WHAT THE TASK REQUIRES:
Report only how many lines in the material contain "年度一般公共预算财政拨款支出".

DATA:
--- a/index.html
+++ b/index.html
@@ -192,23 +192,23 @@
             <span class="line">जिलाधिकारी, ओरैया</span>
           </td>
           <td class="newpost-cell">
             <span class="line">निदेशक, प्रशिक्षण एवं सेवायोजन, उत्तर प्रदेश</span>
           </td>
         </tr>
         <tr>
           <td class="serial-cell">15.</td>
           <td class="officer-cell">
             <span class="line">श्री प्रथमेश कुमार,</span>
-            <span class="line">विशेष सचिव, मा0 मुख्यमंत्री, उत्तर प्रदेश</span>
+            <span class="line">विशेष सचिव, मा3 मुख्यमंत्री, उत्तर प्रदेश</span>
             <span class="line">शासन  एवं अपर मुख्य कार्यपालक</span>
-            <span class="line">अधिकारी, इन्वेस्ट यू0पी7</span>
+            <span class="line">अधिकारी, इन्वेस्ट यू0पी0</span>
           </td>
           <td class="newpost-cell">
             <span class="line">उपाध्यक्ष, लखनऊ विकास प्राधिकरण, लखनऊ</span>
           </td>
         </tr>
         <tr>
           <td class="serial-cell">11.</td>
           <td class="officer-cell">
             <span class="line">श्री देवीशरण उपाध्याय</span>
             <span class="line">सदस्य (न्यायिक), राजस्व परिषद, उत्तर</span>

...

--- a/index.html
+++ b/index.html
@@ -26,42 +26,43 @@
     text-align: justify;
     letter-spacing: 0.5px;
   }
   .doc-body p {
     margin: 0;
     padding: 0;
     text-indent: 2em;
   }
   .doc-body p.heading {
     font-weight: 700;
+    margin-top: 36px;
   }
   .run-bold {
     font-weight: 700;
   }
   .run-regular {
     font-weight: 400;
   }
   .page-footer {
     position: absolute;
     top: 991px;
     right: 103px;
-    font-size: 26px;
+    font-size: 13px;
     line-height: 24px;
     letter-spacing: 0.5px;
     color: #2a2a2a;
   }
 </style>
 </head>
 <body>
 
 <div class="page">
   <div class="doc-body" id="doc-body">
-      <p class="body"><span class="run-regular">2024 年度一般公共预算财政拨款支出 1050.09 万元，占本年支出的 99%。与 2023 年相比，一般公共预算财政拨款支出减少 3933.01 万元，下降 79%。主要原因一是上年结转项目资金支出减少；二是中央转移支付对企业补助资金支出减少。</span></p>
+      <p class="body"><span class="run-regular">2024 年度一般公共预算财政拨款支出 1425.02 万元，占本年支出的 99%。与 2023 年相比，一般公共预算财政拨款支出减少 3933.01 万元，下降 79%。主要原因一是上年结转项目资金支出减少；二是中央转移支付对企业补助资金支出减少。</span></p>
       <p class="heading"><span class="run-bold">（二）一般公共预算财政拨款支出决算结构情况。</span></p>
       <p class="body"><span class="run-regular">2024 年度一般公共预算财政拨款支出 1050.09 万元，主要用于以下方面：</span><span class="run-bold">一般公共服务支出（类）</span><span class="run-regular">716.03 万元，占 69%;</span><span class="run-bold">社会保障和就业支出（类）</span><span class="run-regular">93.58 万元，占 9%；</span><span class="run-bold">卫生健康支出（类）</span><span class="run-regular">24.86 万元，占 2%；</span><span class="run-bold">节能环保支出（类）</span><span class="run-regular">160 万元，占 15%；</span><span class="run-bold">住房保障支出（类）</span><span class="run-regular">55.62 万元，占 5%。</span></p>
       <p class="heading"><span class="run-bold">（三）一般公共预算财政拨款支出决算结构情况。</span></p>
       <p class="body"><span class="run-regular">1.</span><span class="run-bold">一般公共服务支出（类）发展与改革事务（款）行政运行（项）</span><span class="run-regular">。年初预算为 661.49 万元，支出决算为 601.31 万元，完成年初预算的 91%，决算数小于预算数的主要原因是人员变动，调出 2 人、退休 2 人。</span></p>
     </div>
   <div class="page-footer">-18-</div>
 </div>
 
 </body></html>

ANSWER TO THIS EXERCISE:
3